Assignment -
Would you please state how many lines in the entries contain the word "jednotlivého"? Only the number should be given.

[Front-end code change data]
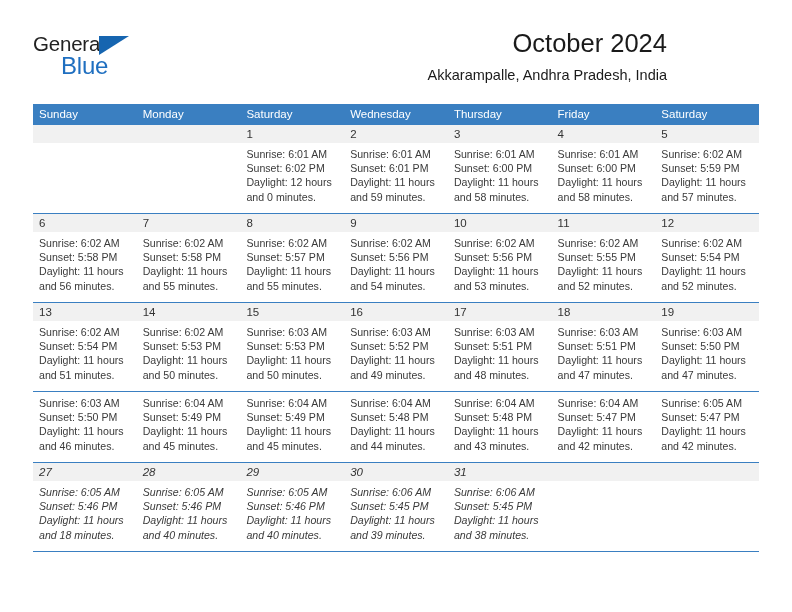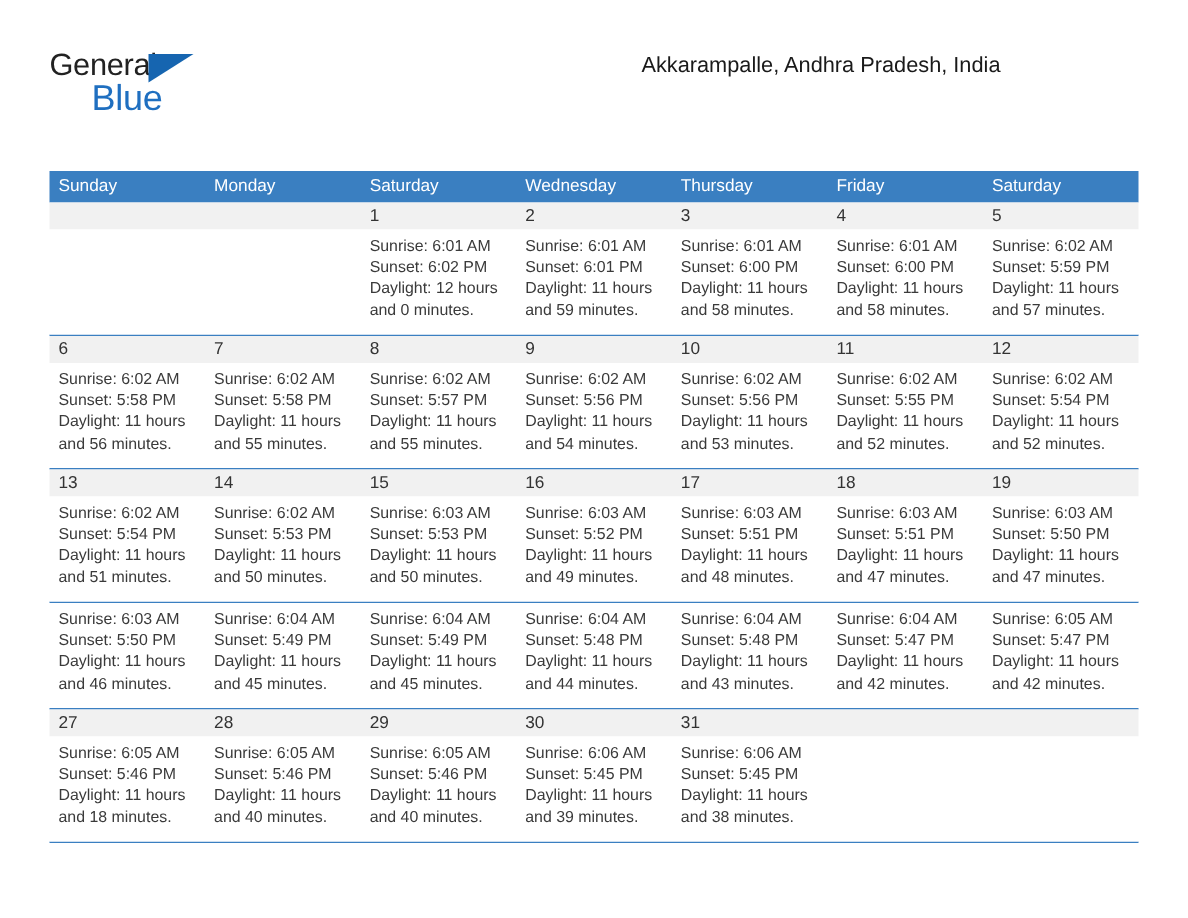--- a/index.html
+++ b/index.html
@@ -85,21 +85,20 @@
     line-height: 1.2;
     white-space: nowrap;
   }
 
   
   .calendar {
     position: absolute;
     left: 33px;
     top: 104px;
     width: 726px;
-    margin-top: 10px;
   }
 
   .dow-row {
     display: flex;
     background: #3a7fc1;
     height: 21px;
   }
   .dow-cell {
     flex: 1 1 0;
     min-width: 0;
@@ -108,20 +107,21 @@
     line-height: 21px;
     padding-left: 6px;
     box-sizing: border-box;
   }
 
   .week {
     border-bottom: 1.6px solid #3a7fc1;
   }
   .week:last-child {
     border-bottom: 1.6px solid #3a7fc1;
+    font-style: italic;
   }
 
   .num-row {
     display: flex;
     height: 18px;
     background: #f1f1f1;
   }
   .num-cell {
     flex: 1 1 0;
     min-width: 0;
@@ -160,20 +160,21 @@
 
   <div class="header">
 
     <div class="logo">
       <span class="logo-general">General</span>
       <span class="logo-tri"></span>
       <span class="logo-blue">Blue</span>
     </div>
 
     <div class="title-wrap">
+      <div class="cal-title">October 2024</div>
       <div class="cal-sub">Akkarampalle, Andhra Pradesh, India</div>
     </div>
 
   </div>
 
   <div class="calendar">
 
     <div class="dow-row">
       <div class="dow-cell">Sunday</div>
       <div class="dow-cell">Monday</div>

...

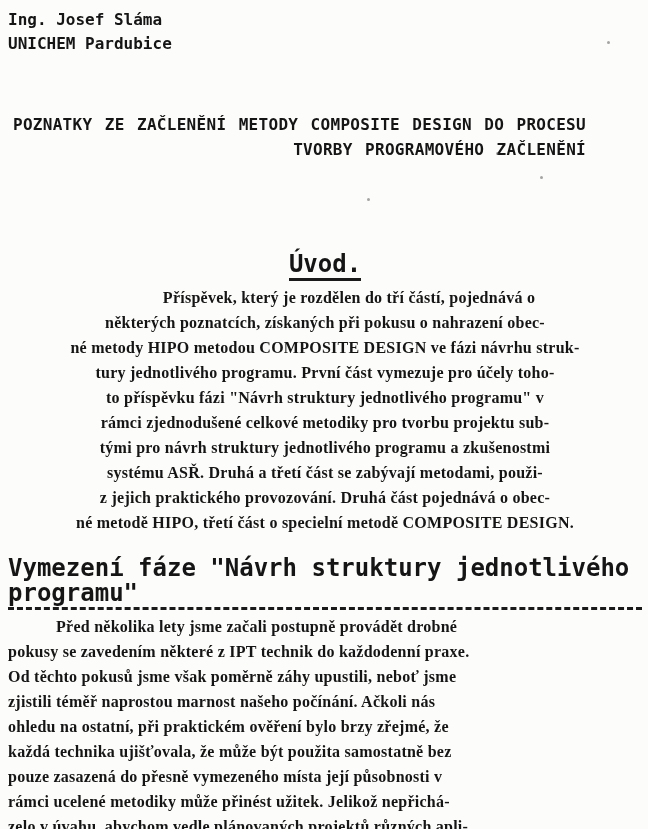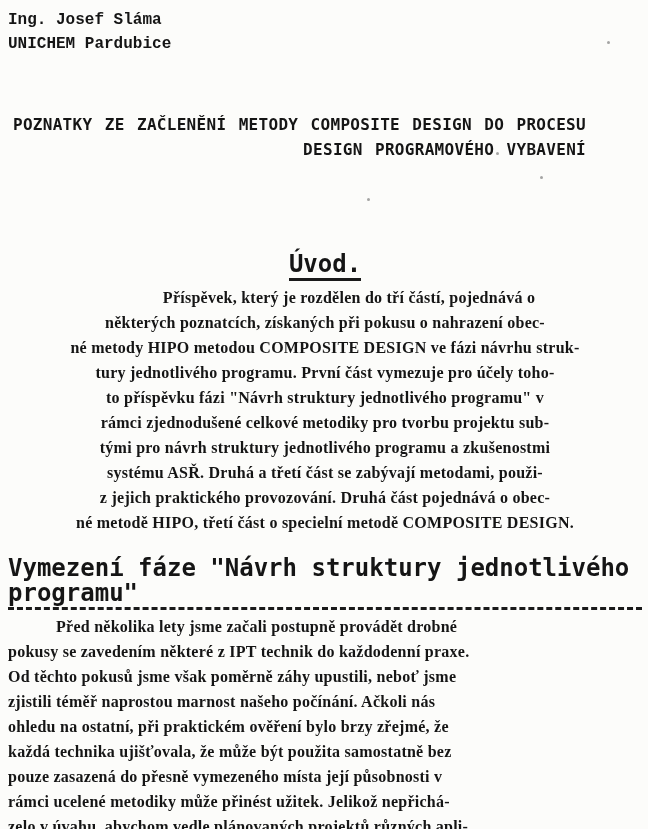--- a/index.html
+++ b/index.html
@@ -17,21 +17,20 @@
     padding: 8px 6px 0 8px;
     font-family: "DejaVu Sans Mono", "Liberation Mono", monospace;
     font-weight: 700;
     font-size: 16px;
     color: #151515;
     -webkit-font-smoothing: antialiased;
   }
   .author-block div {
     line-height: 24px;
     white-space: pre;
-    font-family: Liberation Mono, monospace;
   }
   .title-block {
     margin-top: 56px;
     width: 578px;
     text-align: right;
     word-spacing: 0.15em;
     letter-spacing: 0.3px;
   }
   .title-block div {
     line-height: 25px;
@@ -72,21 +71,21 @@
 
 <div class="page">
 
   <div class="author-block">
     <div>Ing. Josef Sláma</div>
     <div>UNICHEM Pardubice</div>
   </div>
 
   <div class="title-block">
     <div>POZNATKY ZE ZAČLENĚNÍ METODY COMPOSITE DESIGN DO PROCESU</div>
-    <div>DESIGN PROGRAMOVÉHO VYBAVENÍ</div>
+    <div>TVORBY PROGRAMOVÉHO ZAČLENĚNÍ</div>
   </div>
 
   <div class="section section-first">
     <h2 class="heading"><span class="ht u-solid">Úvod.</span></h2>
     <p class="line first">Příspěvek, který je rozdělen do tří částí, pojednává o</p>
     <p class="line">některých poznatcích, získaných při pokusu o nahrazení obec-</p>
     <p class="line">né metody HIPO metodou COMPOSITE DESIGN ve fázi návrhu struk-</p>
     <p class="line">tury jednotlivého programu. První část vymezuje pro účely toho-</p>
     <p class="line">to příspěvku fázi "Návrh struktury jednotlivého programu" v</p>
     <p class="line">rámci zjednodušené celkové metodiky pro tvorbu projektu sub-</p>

Your solution -
2